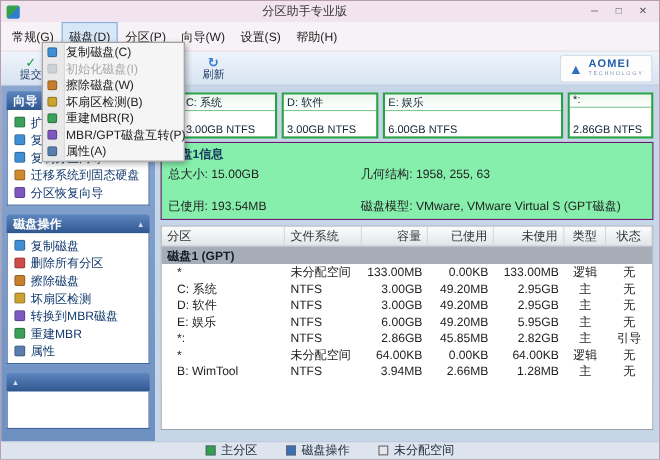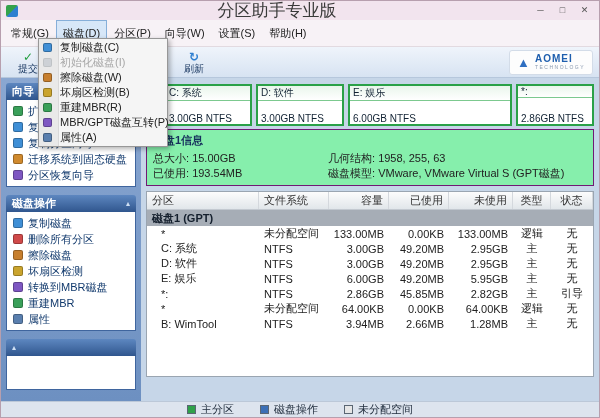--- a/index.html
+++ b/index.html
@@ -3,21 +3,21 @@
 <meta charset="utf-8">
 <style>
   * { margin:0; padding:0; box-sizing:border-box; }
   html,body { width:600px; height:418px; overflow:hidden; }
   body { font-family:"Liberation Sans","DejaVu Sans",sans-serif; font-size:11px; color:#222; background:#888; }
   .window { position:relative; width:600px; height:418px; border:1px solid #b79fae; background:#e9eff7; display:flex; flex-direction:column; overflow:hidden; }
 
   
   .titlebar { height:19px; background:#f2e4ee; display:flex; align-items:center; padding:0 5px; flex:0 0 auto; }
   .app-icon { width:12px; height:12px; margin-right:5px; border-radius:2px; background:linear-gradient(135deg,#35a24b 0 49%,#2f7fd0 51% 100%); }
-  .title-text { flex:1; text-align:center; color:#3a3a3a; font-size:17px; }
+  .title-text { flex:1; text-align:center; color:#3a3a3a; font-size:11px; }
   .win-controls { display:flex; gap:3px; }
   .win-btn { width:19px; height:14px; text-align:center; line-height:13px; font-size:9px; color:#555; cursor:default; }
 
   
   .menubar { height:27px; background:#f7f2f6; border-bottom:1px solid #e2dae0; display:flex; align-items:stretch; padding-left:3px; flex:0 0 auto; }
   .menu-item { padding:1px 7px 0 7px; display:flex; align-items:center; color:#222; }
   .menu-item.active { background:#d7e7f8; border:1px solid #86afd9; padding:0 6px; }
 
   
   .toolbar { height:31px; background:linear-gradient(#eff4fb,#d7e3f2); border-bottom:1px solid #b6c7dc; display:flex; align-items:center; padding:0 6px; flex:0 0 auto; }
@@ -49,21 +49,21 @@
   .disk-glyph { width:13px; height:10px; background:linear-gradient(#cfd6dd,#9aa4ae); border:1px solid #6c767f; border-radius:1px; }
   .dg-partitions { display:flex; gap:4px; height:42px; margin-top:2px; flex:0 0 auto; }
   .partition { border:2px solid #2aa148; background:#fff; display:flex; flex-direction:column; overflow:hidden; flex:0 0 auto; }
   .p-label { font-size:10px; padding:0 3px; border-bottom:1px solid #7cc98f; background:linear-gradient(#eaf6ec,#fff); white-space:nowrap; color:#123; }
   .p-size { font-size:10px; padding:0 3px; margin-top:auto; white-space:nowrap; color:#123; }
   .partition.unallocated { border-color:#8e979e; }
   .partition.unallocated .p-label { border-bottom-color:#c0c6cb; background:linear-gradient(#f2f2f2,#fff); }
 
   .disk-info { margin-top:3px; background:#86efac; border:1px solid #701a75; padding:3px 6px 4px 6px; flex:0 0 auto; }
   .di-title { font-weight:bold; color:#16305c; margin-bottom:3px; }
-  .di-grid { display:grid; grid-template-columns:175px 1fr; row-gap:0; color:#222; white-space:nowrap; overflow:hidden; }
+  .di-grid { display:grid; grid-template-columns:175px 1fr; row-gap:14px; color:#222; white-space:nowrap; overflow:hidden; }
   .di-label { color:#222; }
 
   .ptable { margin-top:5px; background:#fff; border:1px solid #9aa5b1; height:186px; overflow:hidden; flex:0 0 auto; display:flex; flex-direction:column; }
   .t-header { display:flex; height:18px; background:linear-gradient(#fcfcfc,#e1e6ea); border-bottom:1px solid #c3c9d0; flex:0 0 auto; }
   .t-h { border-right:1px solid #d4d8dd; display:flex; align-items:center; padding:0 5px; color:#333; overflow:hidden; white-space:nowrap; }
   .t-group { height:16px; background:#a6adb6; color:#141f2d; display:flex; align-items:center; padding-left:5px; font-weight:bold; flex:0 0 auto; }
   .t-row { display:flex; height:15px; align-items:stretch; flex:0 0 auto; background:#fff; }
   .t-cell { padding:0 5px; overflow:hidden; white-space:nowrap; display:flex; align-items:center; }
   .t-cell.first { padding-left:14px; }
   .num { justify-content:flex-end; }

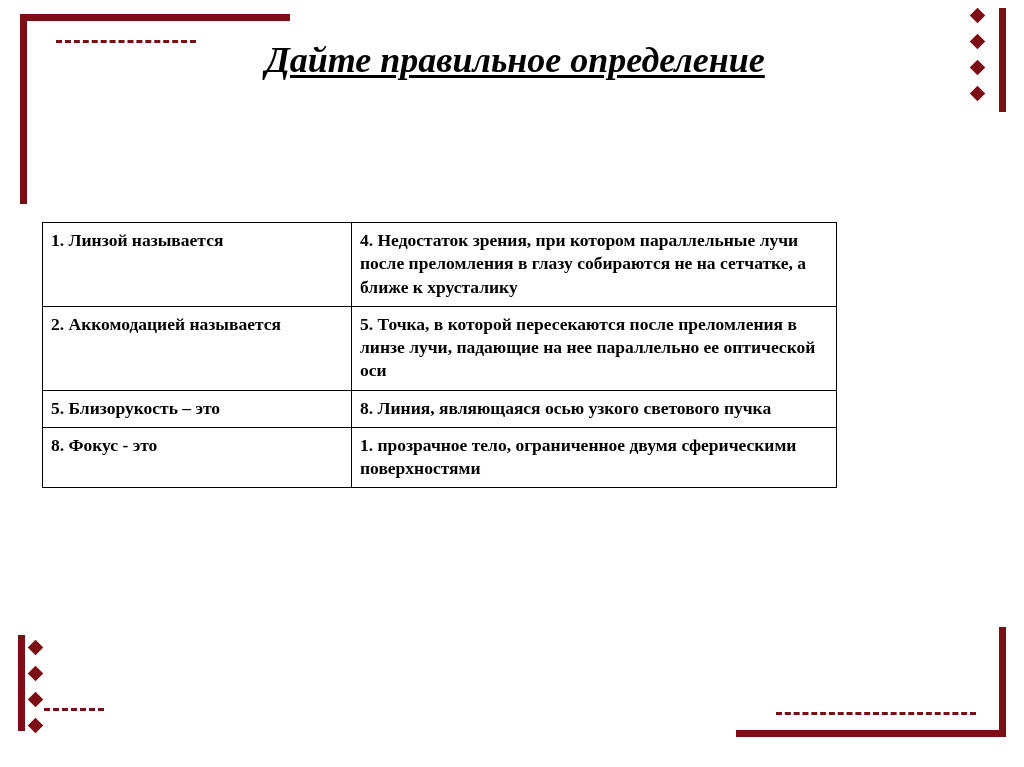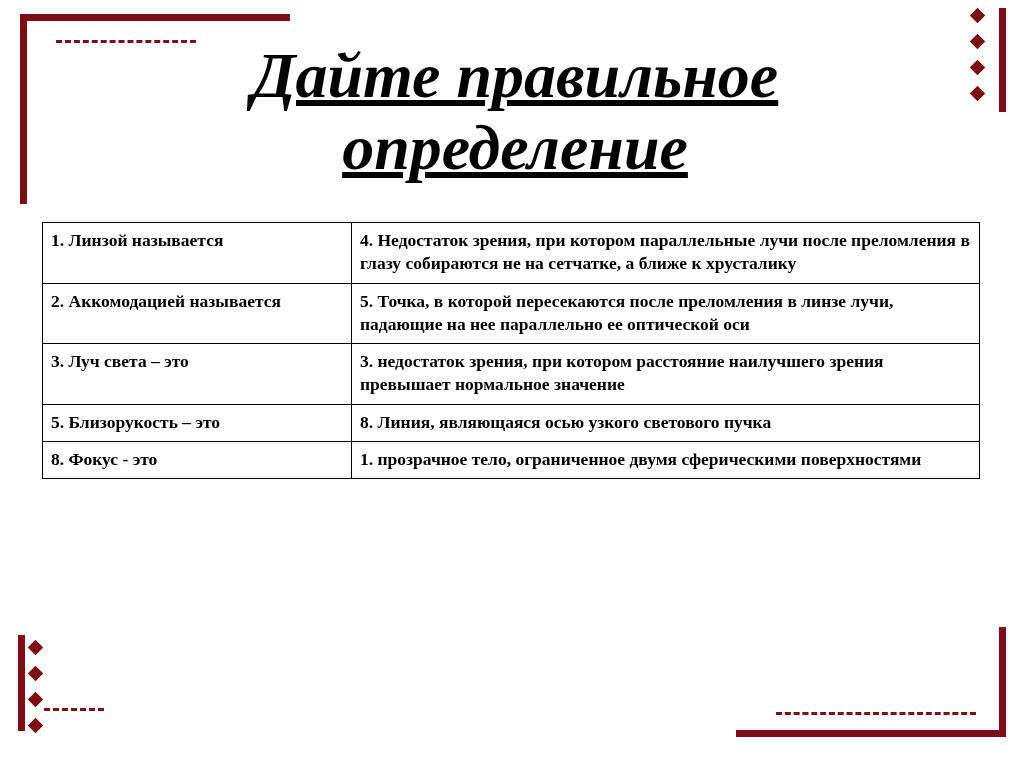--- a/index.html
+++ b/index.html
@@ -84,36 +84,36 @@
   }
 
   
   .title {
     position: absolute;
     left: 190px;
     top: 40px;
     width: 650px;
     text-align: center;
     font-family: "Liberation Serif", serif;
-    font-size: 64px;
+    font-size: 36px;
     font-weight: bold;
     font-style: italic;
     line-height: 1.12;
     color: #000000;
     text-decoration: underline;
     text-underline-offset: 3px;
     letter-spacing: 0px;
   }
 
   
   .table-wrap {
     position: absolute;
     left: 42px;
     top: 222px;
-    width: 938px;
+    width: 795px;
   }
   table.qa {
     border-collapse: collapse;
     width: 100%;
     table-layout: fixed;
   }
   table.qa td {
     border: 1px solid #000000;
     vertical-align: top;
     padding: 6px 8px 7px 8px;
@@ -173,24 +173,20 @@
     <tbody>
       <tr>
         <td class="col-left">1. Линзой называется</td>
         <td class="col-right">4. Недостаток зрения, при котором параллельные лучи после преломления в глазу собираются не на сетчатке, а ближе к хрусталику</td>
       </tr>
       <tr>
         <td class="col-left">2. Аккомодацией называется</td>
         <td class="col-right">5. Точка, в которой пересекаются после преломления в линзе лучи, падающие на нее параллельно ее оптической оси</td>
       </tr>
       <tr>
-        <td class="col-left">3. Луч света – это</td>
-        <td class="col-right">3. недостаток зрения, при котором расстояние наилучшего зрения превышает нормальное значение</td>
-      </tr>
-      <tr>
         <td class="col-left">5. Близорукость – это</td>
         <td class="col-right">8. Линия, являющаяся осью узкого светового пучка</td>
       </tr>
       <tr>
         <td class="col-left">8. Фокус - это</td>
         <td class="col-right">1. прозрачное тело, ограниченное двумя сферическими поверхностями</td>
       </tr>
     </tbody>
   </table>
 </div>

■ **What you are asked to do**: Above are the records; repeat them all exactly, without the pictures.

■ **Result of this exercise**:
--- a/index.html
+++ b/index.html
@@ -3,21 +3,21 @@
 <meta charset="utf-8">
 <style>
   * { margin:0; padding:0; box-sizing:border-box; }
   html,body { width:600px; height:418px; overflow:hidden; }
   body { font-family:"Liberation Sans","DejaVu Sans",sans-serif; font-size:11px; color:#222; background:#888; }
   .window { position:relative; width:600px; height:418px; border:1px solid #b79fae; background:#e9eff7; display:flex; flex-direction:column; overflow:hidden; }
 
   
   .titlebar { height:19px; background:#f2e4ee; display:flex; align-items:center; padding:0 5px; flex:0 0 auto; }
   .app-icon { width:12px; height:12px; margin-right:5px; border-radius:2px; background:linear-gradient(135deg,#35a24b 0 49%,#2f7fd0 51% 100%); }
-  .title-text { flex:1; text-align:center; color:#3a3a3a; font-size:17px; }
+  .title-text { flex:1; text-align:center; color:#3a3a3a; font-size:11px; }
   .win-controls { display:flex; gap:3px; }
   .win-btn { width:19px; height:14px; text-align:center; line-height:13px; font-size:9px; color:#555; cursor:default; }
 
   
   .menubar { height:27px; background:#f7f2f6; border-bottom:1px solid #e2dae0; display:flex; align-items:stretch; padding-left:3px; flex:0 0 auto; }
   .menu-item { padding:1px 7px 0 7px; display:flex; align-items:center; color:#222; }
   .menu-item.active { background:#d7e7f8; border:1px solid #86afd9; padding:0 6px; }
 
   
   .toolbar { height:31px; background:linear-gradient(#eff4fb,#d7e3f2); border-bottom:1px solid #b6c7dc; display:flex; align-items:center; padding:0 6px; flex:0 0 auto; }
@@ -49,21 +49,21 @@
   .disk-glyph { width:13px; height:10px; background:linear-gradient(#cfd6dd,#9aa4ae); border:1px solid #6c767f; border-radius:1px; }
   .dg-partitions { display:flex; gap:4px; height:42px; margin-top:2px; flex:0 0 auto; }
   .partition { border:2px solid #2aa148; background:#fff; display:flex; flex-direction:column; overflow:hidden; flex:0 0 auto; }
   .p-label { font-size:10px; padding:0 3px; border-bottom:1px solid #7cc98f; background:linear-gradient(#eaf6ec,#fff); white-space:nowrap; color:#123; }
   .p-size { font-size:10px; padding:0 3px; margin-top:auto; white-space:nowrap; color:#123; }
   .partition.unallocated { border-color:#8e979e; }
   .partition.unallocated .p-label { border-bottom-color:#c0c6cb; background:linear-gradient(#f2f2f2,#fff); }
 
   .disk-info { margin-top:3px; background:#86efac; border:1px solid #701a75; padding:3px 6px 4px 6px; flex:0 0 auto; }
   .di-title { font-weight:bold; color:#16305c; margin-bottom:3px; }
-  .di-grid { display:grid; grid-template-columns:175px 1fr; row-gap:0; color:#222; white-space:nowrap; overflow:hidden; }
+  .di-grid { display:grid; grid-template-columns:175px 1fr; row-gap:14px; color:#222; white-space:nowrap; overflow:hidden; }
   .di-label { color:#222; }
 
   .ptable { margin-top:5px; background:#fff; border:1px solid #9aa5b1; height:186px; overflow:hidden; flex:0 0 auto; display:flex; flex-direction:column; }
   .t-header { display:flex; height:18px; background:linear-gradient(#fcfcfc,#e1e6ea); border-bottom:1px solid #c3c9d0; flex:0 0 auto; }
   .t-h { border-right:1px solid #d4d8dd; display:flex; align-items:center; padding:0 5px; color:#333; overflow:hidden; white-space:nowrap; }
   .t-group { height:16px; background:#a6adb6; color:#141f2d; display:flex; align-items:center; padding-left:5px; font-weight:bold; flex:0 0 auto; }
   .t-row { display:flex; height:15px; align-items:stretch; flex:0 0 auto; background:#fff; }
   .t-cell { padding:0 5px; overflow:hidden; white-space:nowrap; display:flex; align-items:center; }
   .t-cell.first { padding-left:14px; }
   .num { justify-content:flex-end; }

--- a/index.html
+++ b/index.html
@@ -84,36 +84,36 @@
   }
 
   
   .title {
     position: absolute;
     left: 190px;
     top: 40px;
     width: 650px;
     text-align: center;
     font-family: "Liberation Serif", serif;
-    font-size: 64px;
+    font-size: 36px;
     font-weight: bold;
     font-style: italic;
     line-height: 1.12;
     color: #000000;
     text-decoration: underline;
     text-underline-offset: 3px;
     letter-spacing: 0px;
   }
 
   
   .table-wrap {
     position: absolute;
     left: 42px;
     top: 222px;
-    width: 938px;
+    width: 795px;
   }
   table.qa {
     border-collapse: collapse;
     width: 100%;
     table-layout: fixed;
   }
   table.qa td {
     border: 1px solid #000000;
     vertical-align: top;
     padding: 6px 8px 7px 8px;
@@ -173,24 +173,20 @@
     <tbody>
       <tr>
         <td class="col-left">1. Линзой называется</td>
         <td class="col-right">4. Недостаток зрения, при котором параллельные лучи после преломления в глазу собираются не на сетчатке, а ближе к хрусталику</td>
       </tr>
       <tr>
         <td class="col-left">2. Аккомодацией называется</td>
         <td class="col-right">5. Точка, в которой пересекаются после преломления в линзе лучи, падающие на нее параллельно ее оптической оси</td>
       </tr>
       <tr>
-        <td class="col-left">3. Луч света – это</td>
-        <td class="col-right">3. недостаток зрения, при котором расстояние наилучшего зрения превышает нормальное значение</td>
-      </tr>
-      <tr>
         <td class="col-left">5. Близорукость – это</td>
         <td class="col-right">8. Линия, являющаяся осью узкого светового пучка</td>
       </tr>
       <tr>
         <td class="col-left">8. Фокус - это</td>
         <td class="col-right">1. прозрачное тело, ограниченное двумя сферическими поверхностями</td>
       </tr>
     </tbody>
   </table>
 </div>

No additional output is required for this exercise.